*** Block opens ***

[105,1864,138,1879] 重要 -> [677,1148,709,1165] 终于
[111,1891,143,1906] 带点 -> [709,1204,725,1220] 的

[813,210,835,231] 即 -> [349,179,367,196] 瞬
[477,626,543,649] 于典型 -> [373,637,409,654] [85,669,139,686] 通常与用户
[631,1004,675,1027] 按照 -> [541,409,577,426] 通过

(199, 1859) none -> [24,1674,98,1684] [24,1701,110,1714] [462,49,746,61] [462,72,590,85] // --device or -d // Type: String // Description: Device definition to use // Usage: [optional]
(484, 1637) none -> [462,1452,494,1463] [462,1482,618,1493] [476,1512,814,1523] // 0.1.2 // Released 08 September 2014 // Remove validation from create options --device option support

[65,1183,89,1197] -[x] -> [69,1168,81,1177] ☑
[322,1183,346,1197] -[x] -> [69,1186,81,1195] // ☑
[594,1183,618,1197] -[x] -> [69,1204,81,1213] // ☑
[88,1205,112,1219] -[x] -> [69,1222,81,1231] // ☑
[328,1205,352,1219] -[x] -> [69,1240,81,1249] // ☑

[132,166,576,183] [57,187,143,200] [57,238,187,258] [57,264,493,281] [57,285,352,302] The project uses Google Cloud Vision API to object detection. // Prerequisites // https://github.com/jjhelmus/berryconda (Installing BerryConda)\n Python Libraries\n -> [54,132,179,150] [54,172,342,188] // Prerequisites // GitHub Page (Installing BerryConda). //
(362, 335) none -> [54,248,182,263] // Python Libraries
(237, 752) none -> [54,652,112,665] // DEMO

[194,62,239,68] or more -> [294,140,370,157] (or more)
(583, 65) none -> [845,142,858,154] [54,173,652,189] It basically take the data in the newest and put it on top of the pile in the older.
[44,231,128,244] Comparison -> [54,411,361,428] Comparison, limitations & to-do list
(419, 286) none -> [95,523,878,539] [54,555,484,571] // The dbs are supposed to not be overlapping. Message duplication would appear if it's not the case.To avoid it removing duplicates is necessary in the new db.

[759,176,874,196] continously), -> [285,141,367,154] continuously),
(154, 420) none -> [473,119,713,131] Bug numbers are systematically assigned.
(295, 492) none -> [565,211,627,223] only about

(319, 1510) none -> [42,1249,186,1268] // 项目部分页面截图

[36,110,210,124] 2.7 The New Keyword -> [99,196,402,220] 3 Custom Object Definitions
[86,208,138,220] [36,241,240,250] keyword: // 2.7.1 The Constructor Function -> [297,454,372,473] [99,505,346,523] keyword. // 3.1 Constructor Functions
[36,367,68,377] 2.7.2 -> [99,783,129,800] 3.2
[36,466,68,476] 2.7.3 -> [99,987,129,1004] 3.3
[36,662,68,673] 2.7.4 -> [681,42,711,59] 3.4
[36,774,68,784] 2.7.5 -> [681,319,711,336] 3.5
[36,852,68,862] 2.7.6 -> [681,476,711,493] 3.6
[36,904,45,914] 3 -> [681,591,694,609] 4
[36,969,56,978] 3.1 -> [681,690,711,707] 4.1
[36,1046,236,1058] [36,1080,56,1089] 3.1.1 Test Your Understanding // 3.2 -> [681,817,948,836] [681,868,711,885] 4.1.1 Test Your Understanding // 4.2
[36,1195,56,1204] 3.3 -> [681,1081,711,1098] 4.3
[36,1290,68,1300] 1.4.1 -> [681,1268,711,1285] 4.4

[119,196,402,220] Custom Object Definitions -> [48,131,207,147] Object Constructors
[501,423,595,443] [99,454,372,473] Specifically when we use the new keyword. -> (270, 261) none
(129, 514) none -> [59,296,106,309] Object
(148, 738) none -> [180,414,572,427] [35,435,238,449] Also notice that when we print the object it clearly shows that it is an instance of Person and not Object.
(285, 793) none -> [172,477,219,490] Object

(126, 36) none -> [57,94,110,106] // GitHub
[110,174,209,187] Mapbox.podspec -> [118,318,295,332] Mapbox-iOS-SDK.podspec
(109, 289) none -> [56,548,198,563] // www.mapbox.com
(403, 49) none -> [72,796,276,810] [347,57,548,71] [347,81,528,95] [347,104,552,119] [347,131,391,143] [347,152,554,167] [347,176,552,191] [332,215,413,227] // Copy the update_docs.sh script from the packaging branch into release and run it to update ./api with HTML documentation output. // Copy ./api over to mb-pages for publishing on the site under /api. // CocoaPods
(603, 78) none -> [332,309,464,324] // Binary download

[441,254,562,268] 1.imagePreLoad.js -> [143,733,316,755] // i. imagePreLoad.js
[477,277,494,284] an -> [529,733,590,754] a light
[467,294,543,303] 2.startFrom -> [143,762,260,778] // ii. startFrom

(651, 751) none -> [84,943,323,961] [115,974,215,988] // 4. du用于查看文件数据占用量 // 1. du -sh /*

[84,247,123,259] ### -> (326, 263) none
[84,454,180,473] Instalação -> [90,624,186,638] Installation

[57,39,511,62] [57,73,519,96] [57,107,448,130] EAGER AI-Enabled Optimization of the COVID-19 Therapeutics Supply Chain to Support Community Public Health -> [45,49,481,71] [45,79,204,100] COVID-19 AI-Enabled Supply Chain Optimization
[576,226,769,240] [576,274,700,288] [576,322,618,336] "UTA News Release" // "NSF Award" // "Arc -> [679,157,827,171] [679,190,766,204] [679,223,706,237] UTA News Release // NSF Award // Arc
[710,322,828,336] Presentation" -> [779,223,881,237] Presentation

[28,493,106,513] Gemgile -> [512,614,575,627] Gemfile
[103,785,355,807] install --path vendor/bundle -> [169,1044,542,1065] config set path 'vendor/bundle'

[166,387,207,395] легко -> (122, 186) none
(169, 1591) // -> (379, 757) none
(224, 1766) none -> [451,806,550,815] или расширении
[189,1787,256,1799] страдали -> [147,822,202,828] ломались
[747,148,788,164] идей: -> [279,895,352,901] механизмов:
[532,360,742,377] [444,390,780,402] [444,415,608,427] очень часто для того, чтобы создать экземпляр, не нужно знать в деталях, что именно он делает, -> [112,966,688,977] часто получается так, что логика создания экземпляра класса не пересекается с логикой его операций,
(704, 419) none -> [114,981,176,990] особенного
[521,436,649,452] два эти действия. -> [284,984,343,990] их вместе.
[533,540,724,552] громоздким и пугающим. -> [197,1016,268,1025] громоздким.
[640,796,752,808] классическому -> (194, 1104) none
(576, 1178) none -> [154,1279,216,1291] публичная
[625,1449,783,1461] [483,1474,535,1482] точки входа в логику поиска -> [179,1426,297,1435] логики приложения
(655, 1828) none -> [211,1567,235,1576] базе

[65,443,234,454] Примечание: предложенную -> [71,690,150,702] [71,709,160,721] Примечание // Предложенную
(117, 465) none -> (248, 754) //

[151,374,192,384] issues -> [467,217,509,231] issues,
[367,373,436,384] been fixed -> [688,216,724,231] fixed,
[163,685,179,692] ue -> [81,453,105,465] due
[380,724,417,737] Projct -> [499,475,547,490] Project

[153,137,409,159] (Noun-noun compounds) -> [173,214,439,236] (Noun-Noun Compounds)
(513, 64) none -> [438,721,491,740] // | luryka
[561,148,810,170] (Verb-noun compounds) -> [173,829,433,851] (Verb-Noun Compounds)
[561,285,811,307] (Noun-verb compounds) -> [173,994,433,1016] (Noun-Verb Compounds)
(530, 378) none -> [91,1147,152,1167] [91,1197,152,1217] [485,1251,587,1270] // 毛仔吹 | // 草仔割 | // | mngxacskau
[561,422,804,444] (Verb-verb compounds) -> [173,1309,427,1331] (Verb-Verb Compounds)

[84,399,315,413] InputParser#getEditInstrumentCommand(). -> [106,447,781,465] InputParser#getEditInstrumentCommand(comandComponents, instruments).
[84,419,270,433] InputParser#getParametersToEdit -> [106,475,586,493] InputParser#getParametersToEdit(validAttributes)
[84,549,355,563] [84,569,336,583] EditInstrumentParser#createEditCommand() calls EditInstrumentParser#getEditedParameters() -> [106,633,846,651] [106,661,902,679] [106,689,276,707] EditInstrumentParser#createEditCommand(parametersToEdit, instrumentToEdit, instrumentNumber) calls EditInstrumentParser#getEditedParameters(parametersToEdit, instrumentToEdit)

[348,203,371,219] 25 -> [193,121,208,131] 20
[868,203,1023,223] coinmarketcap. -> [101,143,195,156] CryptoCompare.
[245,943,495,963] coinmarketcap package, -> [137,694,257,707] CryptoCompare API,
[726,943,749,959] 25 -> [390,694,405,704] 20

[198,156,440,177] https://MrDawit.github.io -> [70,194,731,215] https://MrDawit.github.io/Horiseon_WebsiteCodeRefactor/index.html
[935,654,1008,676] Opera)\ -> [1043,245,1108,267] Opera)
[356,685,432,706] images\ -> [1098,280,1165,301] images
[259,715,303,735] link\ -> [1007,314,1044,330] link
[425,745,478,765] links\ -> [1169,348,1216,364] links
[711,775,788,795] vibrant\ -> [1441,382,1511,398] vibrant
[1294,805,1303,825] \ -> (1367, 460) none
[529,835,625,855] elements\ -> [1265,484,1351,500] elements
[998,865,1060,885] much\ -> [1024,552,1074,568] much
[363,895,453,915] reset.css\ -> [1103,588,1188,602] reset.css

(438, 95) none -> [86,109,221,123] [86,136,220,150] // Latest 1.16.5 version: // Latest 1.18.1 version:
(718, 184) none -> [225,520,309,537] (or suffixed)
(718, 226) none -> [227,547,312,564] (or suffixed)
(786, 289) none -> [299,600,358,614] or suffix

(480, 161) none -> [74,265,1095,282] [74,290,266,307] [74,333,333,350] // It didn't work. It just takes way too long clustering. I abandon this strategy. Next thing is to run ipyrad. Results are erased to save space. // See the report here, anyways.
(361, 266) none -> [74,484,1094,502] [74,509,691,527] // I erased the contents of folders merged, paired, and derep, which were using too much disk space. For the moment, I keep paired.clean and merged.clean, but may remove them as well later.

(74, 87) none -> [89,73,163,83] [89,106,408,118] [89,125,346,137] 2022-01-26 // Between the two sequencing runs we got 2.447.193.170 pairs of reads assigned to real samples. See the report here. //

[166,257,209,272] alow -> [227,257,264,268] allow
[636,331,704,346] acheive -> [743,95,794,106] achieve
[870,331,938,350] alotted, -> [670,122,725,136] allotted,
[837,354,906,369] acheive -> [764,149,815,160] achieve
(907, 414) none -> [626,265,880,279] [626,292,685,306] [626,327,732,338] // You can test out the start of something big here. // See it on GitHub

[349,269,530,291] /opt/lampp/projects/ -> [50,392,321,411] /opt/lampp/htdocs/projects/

*** Block closes ***

=== EXERCISE REQUIREMENTS ===
The lines above starting at the one that contains "(704, 419) none" and ending at the one that contains "[84,419,270,433] InputParser#getParametersToEdit ->" must be transcribed exactly, and no other lines may appear.

=== EXERCISE ANSWER ===
(704, 419) none -> [114,981,176,990] особенного
[521,436,649,452] два эти действия. -> [284,984,343,990] их вместе.
[533,540,724,552] громоздким и пугающим. -> [197,1016,268,1025] громоздким.
[640,796,752,808] классическому -> (194, 1104) none
(576, 1178) none -> [154,1279,216,1291] публичная
[625,1449,783,1461] [483,1474,535,1482] точки входа в логику поиска -> [179,1426,297,1435] логики приложения
(655, 1828) none -> [211,1567,235,1576] базе

[65,443,234,454] Примечание: предложенную -> [71,690,150,702] [71,709,160,721] Примечание // Предложенную
(117, 465) none -> (248, 754) //

[151,374,192,384] issues -> [467,217,509,231] issues,
[367,373,436,384] been fixed -> [688,216,724,231] fixed,
[163,685,179,692] ue -> [81,453,105,465] due
[380,724,417,737] Projct -> [499,475,547,490] Project

[153,137,409,159] (Noun-noun compounds) -> [173,214,439,236] (Noun-Noun Compounds)
(513, 64) none -> [438,721,491,740] // | luryka
[561,148,810,170] (Verb-noun compounds) -> [173,829,433,851] (Verb-Noun Compounds)
[561,285,811,307] (Noun-verb compounds) -> [173,994,433,1016] (Noun-Verb Compounds)
(530, 378) none -> [91,1147,152,1167] [91,1197,152,1217] [485,1251,587,1270] // 毛仔吹 | // 草仔割 | // | mngxacskau
[561,422,804,444] (Verb-verb compounds) -> [173,1309,427,1331] (Verb-Verb Compounds)

[84,399,315,413] InputParser#getEditInstrumentCommand(). -> [106,447,781,465] InputParser#getEditInstrumentCommand(comandComponents, instruments).
[84,419,270,433] InputParser#getParametersToEdit -> [106,475,586,493] InputParser#getParametersToEdit(validAttributes)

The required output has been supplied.